But in COMMON THREADS: STORIES AND PHOTOGRAPHS from the Timeless South, these unlikely partners tread common ground, sharing stories and images that celebrate the rituals, beliefs, and icons that constitute the unique culture of the South. Windham and Cooper are keen observers and chroniclers of the Southern way of life and here, they celebrate images and symbols that represent the regions storied past but remain central to the Southern experience today.
Having lived through most of this century, Kathryn Tucker Windham is a valuable witness to the changes and continuities in Southern folkways. She remembers the days when folks gathered in post office lobbies to gossip, make dates, announce engagements. These and other meeting places homecomings, political rallies, funerals, weddings figure importantly in her work, as they traditionally have in Southern life. Infused with a strong sense of place and ritual, Windhams tales are meant to stir memory, to describe the South not only as it once was, but as it is today, a place of pathos, mystery, beauty, and humor.
Chip Cooper, born at the centurys halfway mark brings to COMMON THREADS the same appetite for discovering and appreciating his native land. Cooper is fascinated by the beauty and decay in the landscape, by the exceptional in the everyday: a strand of early-morning fog stretched across a deserted highway, the rusted patina of a junked car, one spider lily lifting its head above the rest. His photographs raise everyday objects to the status of icons.
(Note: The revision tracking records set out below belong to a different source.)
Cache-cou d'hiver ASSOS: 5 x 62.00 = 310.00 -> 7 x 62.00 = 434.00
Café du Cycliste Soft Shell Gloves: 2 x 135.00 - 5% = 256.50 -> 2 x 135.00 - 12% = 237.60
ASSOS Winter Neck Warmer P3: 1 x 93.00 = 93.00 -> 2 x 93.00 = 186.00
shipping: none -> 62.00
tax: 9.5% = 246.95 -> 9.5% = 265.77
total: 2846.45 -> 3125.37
Though they are of objects and places, not humans, his photos nevertheless evoke the figures of those who are absent. In his work, one senses the ghosts of days long gone.
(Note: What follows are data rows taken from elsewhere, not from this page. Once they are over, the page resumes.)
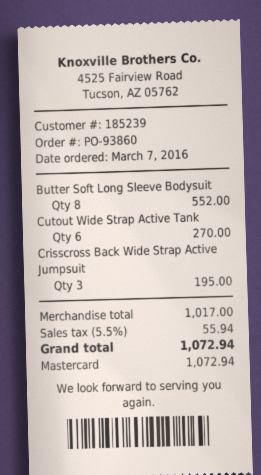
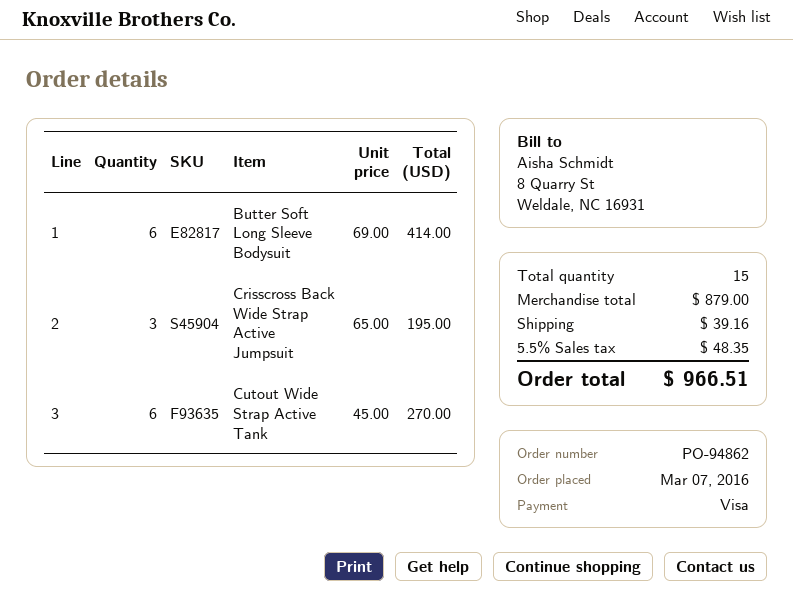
order number: PO-93860 -> PO-94862
payment method: Mastercard -> Visa
Butter Soft Long Sleeve Bodysuit: 8 for 552.00 -> 6 for 414.00
subtotal: 1017.00 -> 879.00
shipping: none -> 39.16
tax: 5.5% = 55.94 -> 5.5% = 48.35
total: 1072.94 -> 966.51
Taken together, Windhams words and Coopers images complement and complicate each other. Their works celebrate Southerners complex relationship to place, the importance of community and family, the ongoing power of superstition and ritual. Their shared vision speaks to both the diversity and the continuity of the Southern experience, as they remind us that the past lives on, even in spaces occupied by the present. The homes and churches in Coopers photos remain a vital part of the landscape, just as the people and rituals in Windhams stories live in her telling.
COMMON THREADS links the artistic visions of Cooper and Windham and weaves a connection between the artists, their subjects, and those who view this work. The book also plots a course from the early decades of this century to contemporary times, a thread that binds the stories and images into an expressed idea of an authentic South. The book thus becomes a kind of meeting place, where the artists share with each other and with the reader, and where all readers share in a celebration of the Southern experience.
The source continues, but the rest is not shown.